(Par Steve Mc Innis)
Personnellement, des spectacles de festival, j’en mange, je prévois souvent mes destinations vacances selon le nom des artistes des nombreux festivals.
Après avoir assisté au spectacle d’Angine de Poitrine au Festival de Jazz de Montréal et La Chicane au HOG de Hearst, une question mérite d’être posée : est-ce que la qualité d’un spectacle se mesure au nombre de personnes présentes ? Est-ce meilleur dans les grands centres avec de grosses foules ou moins de monde dans de petites communautés ?

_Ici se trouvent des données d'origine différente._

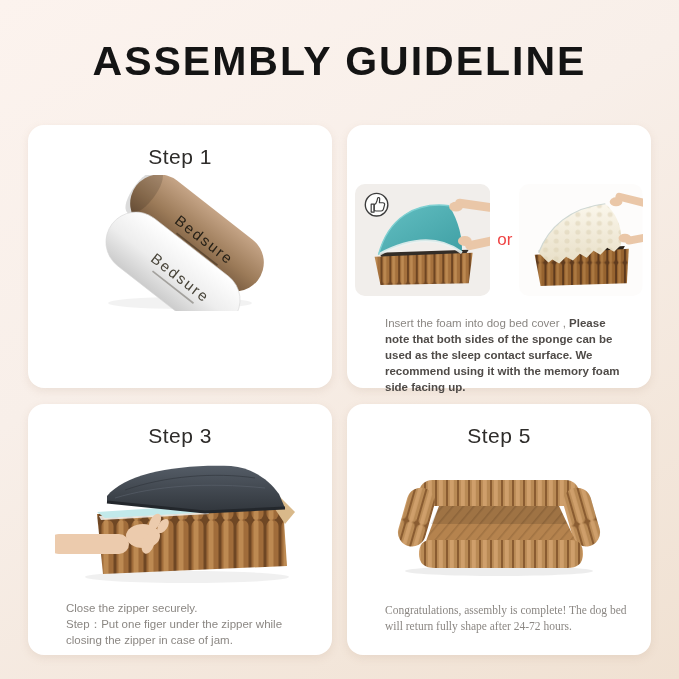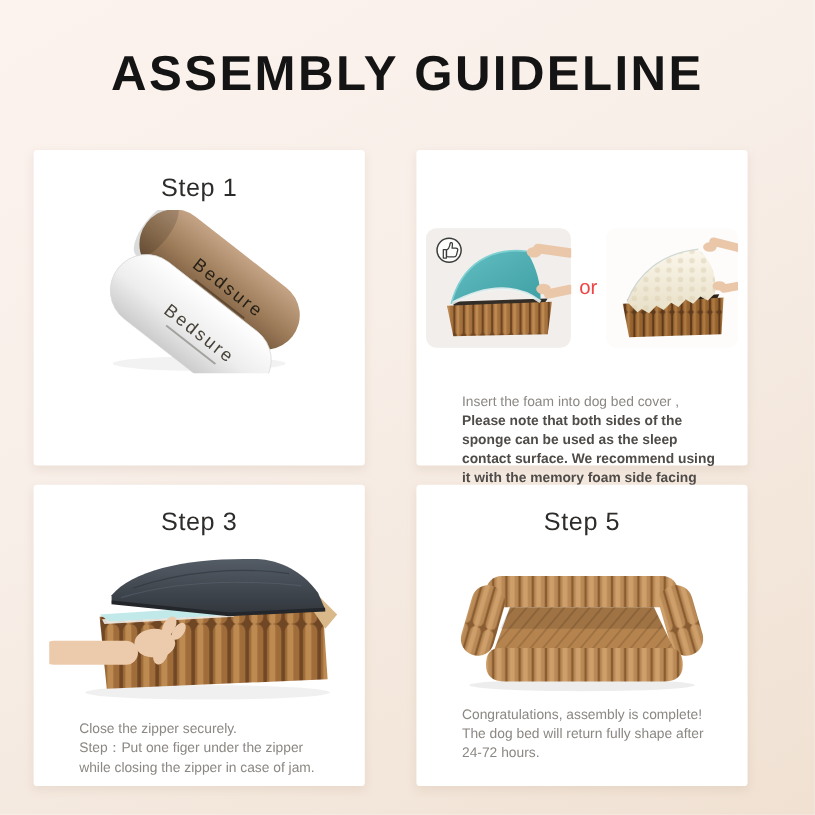--- a/index.html
+++ b/index.html
@@ -6,21 +6,21 @@
   body{
     width:679px;height:679px;position:relative;overflow:hidden;
     background:linear-gradient(150deg,#fcf3ee 0%,#f8efe9 40%,#f0e1d2 100%);
     font-family:"Liberation Sans",sans-serif;
   }
   .title{
     position:absolute;top:38px;left:0;width:100%;margin:0;
     text-align:center;font-size:41px;font-weight:700;letter-spacing:2px;color:#141414;
   }
   .card{
-    position:absolute;width:276px;background:#ffffff;border-radius:3px;
+    position:absolute;width:304px;background:#ffffff;border-radius:16px;
     box-shadow:0 3px 8px rgba(167,134,109,.15);
   }
   #card1,#card2{top:125px;height:263px;}
   #card3,#card4{top:404px;height:251px;}
   #card1,#card3{left:28px;}
   #card2,#card4{left:347px;}
   .step-heading{
     position:absolute;top:20px;left:0;width:100%;text-align:center;
     font-size:21px;font-weight:500;letter-spacing:.5px;color:#2e2c2a;
   }
@@ -31,23 +31,23 @@
   .duo{
     position:absolute;top:58px;left:8px;right:8px;
     display:flex;align-items:center;justify-content:center;gap:5px;
   }
   .or{font-size:17px;color:#ef4444;flex:0 0 auto;padding:0 2px;}
   .desc{
     position:absolute;left:38px;right:24px;margin:0;
     font-size:11.5px;line-height:16px;color:#8b8783;
   }
   #card1 .desc{top:192px;}
-  #card2 .desc{top:190px;margin-top:12px;}
+  #card2 .desc{top:190px;}
   #card3 .desc{top:196px;}
-  #card4 .desc{top:184px;}
+  #card4 .desc{top:198px;font-family:Liberation Serif, serif;}
   .desc b{color:#4f4b48;font-weight:700;}
   .desc .block{display:block;}
 </style>
 </head>
 <body>
 
 <h1 class="title">ASSEMBLY GUIDELINE</h1>
 
 <div class="card" id="card1">
   <div class="step-heading">Step 1</div>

En région, les festivals ne disposent pas toujours des mêmes moyens. Les budgets sont souvent plus modestes, les équipes plus petites et les ressources techniques peuvent être limitées. Pourtant, cela ne signifie aucunement que l’expérience offerte au public est moindre. Bien au contraire.
Dans un festival régional, le spectateur ne se retrouve pas nécessairement dans une foule anonyme. Il peut avoir l’impression de participer à un véritable évènement communautaire. On y croise des voisins, des amis, des familles et des gens qui ont parfois parcouru plusieurs kilomètres pour se retrouver. Le spectacle devient alors beaucoup plus qu’une prestation sur une scène : il devient un moment rassembleur.
En plein centre-ville de Montréal, mon expérience au Festival de Jazz de Montréal de cet été fut assez pathétique. Il y avait tellement de monde qu’il était impossible de voir la scène et encore moins entendre un son de qualité.
À un certain moment, on était incapable de reconnaitre les tounes, même que j’ai découvert à la mi-spectacle que ce n’était pas Angine de Poitrine qui jouait, c’était plutôt Patrick Watson ! Peu importe, il y avait tellement de monde que j’ai même craint pour la sécurité de mes amis et moi. Nous étions écrasés les uns sur les autres.
Après cette torture, au diable le show, on s’est ramassé dans un restaurant japonais à manger des choses que j’étais incapable de nommer.
Dans les grands centres, la force réside souvent dans la diversité et la capacité d’attirer des artistes de grande renommée. Les moyens financiers permettent de présenter des productions plus spectaculaires, mais à quel prix pour le spectateur alors qu’une limonade avec rhum te coute 21 $.
Les festivals régionaux jouent cependant une autre carte : celle de la proximité. Cette proximité a une valeur qui mérite d’être reconnue. Lorsqu’un artiste se produit devant quelques centaines ou quelques milliers de personnes dans une communauté, son spectacle peut avoir un impact disproportionné par rapport à sa taille. Il contribue à faire vivre le milieu, à attirer des visiteurs, à soutenir les commerces locaux et, surtout, à créer un sentiment de fierté.
Il est non négligeable d’ajouter que la proximité entre l’artiste et les spectateurs peut être enviée par les groupies des grands centres.
Il serait donc injuste de comparer directement les festivals régionaux aux grandes manifestations des métropoles en utilisant uniquement le nombre de spectateurs, le budget ou la renommée des artistes. Ce serait comparer des réalités qui ne jouent pas avec les mêmes règles.
La véritable comparaison devrait plutôt porter sur ce que ces évènements apportent à leur communauté.
Un grand festival peut faire rayonner une ville à l’échelle nationale. Un festival régional, lui, peut donner à une petite communauté l’impression que le monde vient à elle. Et dans des régions où les occasions de voir de grands spectacles sont moins nombreuses, cette différence compte énormément.
Il faut aussi reconnaître que les festivals en région font face à des défis particuliers : distances, coûts de transport, disponibilité des artistes, commandites moins nombreuses et bassins de population plus restreints. Malgré cela, des organisateurs et des bénévoles continuent de créer des évènements qui demandent souvent autant de passion que de travail.
C’est peut-être là que se trouve la véritable richesse des festivals régionaux.
Ils ne cherchent pas nécessairement à être les plus gros. Ils cherchent à être importants pour leur communauté.
À l’heure où l’on parle beaucoup de vitalité régionale, d’attraction touristique et de rétention des populations, il serait peut-être temps de reconnaître davantage le rôle culturel et économique de ces évènements. Parce qu’une scène régionale qui réussit à rassembler une communauté, à attirer des visiteurs et à offrir une expérience mémorable n’a rien d’une petite scène.
Elle est simplement une scène qui joue un rôle différent.
Et parfois, c’est précisément dans ces petites communautés que les grands moments prennent toute leur dimension.